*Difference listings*
---

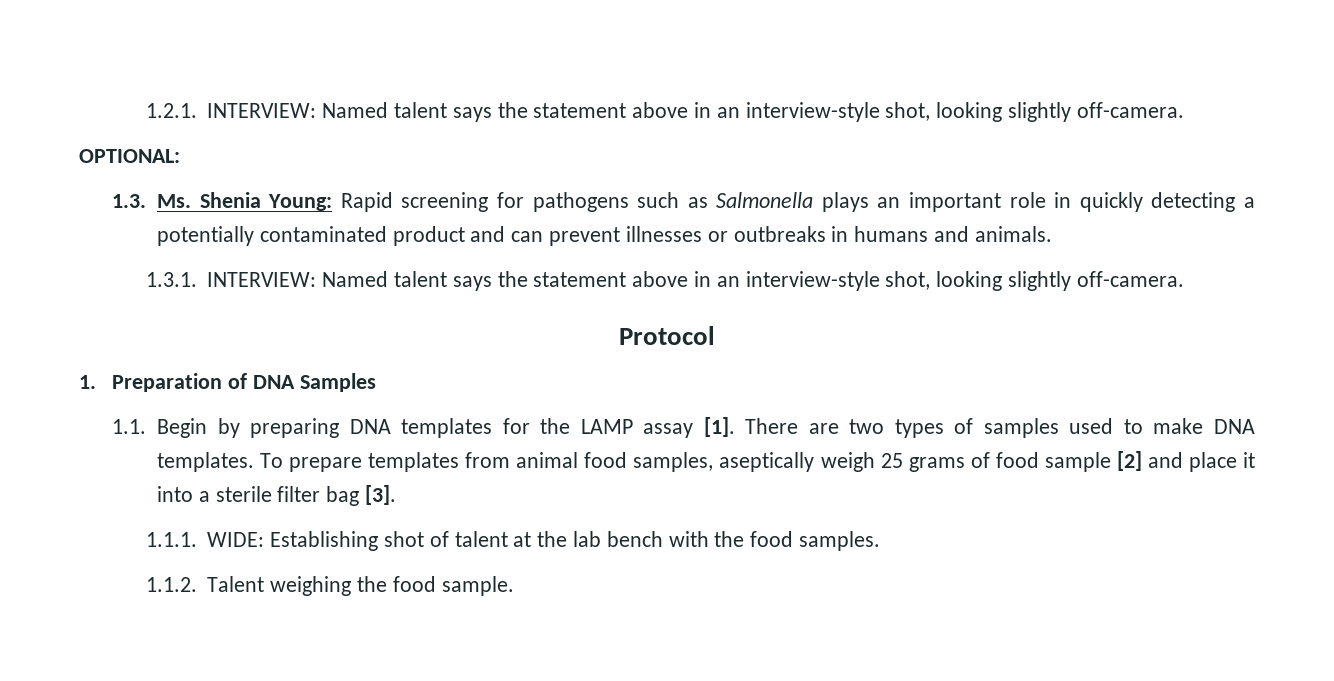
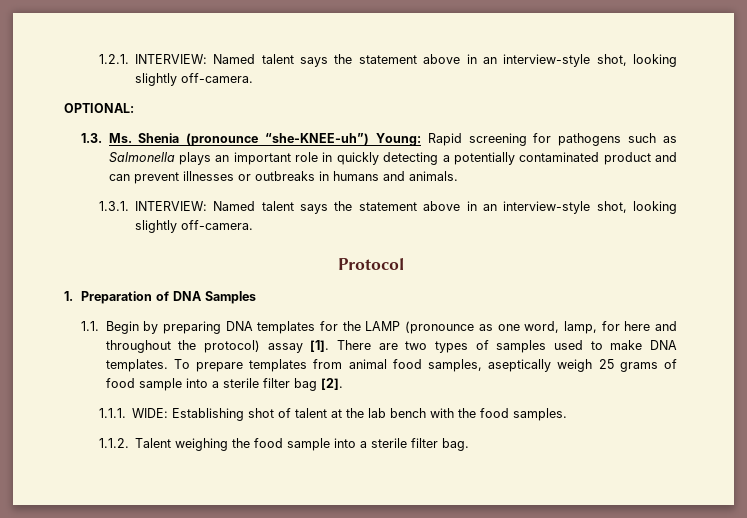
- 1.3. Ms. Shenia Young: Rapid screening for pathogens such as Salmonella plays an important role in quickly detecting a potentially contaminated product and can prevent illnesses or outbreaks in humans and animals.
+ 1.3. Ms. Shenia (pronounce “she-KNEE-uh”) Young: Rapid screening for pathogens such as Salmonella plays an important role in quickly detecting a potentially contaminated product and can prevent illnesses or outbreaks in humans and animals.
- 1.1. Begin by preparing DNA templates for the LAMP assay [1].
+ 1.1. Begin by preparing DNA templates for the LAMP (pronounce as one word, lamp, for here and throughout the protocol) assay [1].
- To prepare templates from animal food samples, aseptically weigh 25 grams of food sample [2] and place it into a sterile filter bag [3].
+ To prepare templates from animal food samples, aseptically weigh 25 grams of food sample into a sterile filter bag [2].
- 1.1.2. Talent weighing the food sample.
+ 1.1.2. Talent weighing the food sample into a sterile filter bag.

---

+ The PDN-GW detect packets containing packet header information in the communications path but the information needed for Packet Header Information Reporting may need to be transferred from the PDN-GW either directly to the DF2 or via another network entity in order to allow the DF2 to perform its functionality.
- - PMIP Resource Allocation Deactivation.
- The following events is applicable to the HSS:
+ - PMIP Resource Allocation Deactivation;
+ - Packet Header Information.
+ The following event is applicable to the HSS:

---

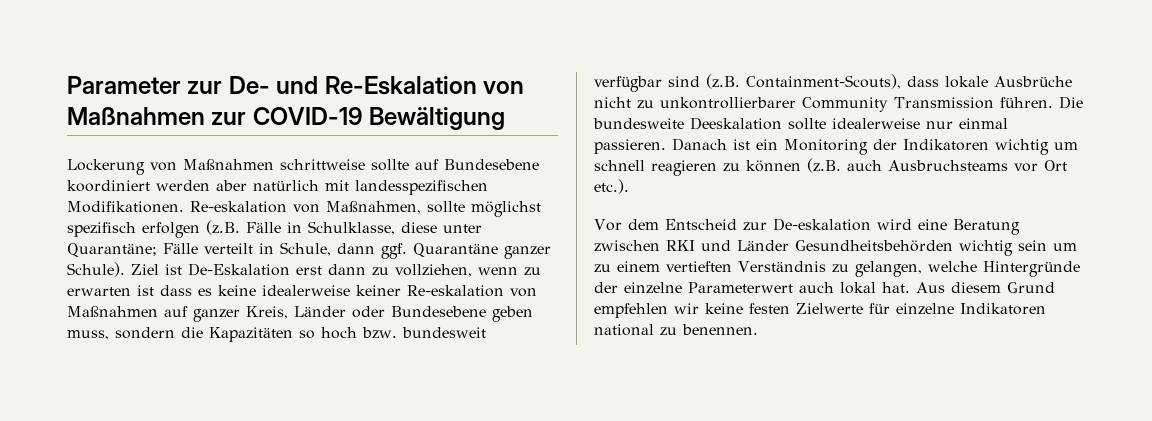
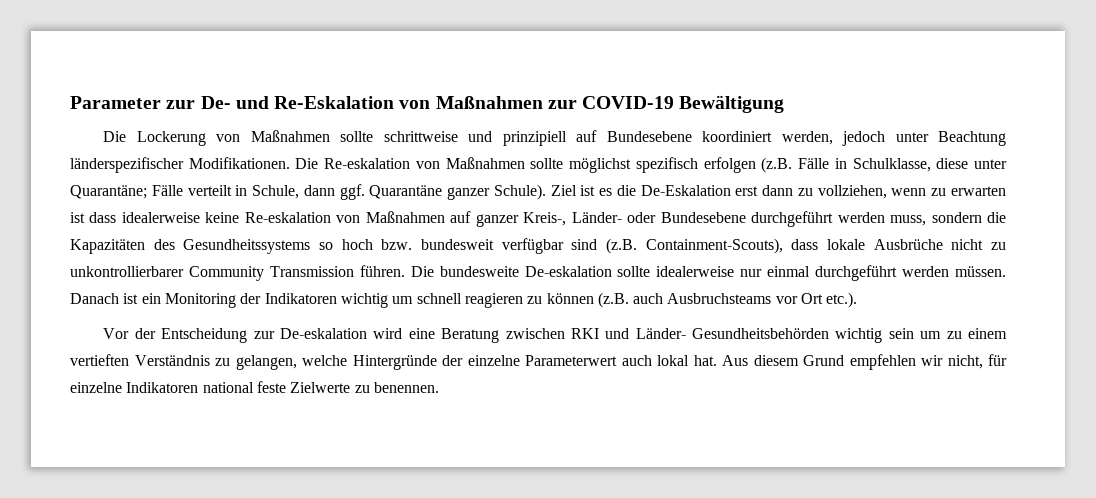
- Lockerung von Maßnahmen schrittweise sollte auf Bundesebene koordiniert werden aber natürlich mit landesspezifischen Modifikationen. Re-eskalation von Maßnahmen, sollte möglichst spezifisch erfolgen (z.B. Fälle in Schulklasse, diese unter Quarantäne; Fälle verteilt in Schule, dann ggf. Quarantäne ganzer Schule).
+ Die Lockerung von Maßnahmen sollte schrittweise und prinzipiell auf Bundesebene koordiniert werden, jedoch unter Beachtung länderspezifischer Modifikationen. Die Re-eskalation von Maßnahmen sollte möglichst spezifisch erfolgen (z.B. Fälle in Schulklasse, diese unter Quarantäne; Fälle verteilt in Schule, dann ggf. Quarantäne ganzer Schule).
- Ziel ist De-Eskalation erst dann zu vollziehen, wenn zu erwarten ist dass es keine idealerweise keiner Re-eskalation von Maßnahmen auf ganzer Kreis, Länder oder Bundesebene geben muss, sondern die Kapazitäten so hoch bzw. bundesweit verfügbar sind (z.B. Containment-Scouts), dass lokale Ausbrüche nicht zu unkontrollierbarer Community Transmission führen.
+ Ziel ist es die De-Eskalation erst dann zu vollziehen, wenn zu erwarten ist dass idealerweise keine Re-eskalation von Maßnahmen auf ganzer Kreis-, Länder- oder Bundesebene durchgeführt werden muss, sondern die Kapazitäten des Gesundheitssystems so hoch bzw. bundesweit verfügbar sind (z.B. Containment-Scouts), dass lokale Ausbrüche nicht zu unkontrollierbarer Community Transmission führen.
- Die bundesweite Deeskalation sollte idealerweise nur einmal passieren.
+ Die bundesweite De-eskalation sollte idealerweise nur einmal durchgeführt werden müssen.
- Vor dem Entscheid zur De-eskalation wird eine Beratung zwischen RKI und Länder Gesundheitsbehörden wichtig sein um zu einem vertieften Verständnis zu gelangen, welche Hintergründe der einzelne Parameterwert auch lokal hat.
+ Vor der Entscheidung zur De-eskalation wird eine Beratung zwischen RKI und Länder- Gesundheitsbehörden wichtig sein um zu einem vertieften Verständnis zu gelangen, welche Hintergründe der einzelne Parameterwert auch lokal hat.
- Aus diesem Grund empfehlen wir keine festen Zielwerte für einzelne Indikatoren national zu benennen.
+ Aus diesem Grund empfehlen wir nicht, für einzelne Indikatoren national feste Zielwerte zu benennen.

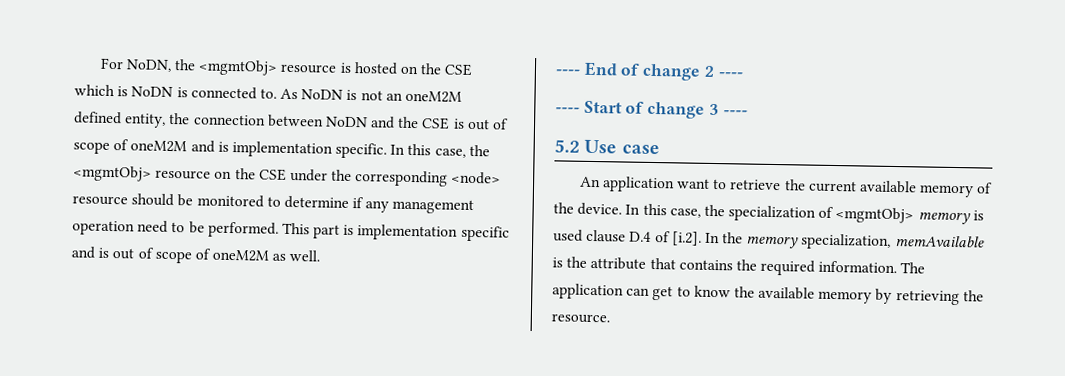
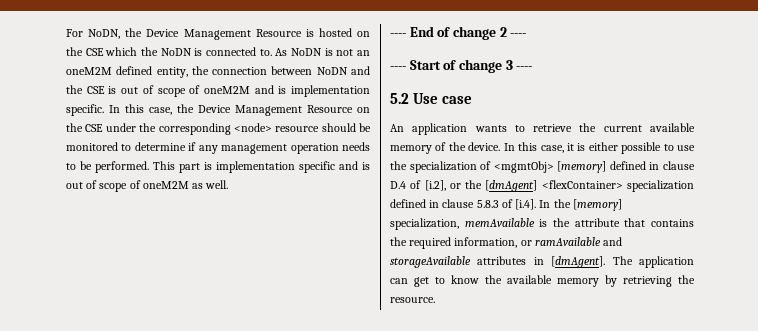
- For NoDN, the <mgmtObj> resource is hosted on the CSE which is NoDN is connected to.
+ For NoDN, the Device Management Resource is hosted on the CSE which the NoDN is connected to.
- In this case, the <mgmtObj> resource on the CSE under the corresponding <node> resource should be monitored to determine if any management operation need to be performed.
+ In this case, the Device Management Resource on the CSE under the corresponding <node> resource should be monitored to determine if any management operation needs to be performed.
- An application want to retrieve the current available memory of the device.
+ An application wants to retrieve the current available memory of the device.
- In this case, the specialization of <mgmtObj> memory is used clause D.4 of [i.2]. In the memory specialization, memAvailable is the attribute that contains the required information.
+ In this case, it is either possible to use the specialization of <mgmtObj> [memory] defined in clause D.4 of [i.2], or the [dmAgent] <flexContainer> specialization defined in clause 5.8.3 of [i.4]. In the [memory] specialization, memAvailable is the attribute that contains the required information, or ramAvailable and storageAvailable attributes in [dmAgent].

---

*Work request*
Taking the entries above, write out exactly each line from the one holding "- 1.3. Ms. Shenia" to the one holding "sterile filter bag.", both included, and stop there.

*Result of this task*
- 1.3. Ms. Shenia Young: Rapid screening for pathogens such as Salmonella plays an important role in quickly detecting a potentially contaminated product and can prevent illnesses or outbreaks in humans and animals.
+ 1.3. Ms. Shenia (pronounce “she-KNEE-uh”) Young: Rapid screening for pathogens such as Salmonella plays an important role in quickly detecting a potentially contaminated product and can prevent illnesses or outbreaks in humans and animals.
- 1.1. Begin by preparing DNA templates for the LAMP assay [1].
+ 1.1. Begin by preparing DNA templates for the LAMP (pronounce as one word, lamp, for here and throughout the protocol) assay [1].
- To prepare templates from animal food samples, aseptically weigh 25 grams of food sample [2] and place it into a sterile filter bag [3].
+ To prepare templates from animal food samples, aseptically weigh 25 grams of food sample into a sterile filter bag [2].
- 1.1.2. Talent weighing the food sample.
+ 1.1.2. Talent weighing the food sample into a sterile filter bag.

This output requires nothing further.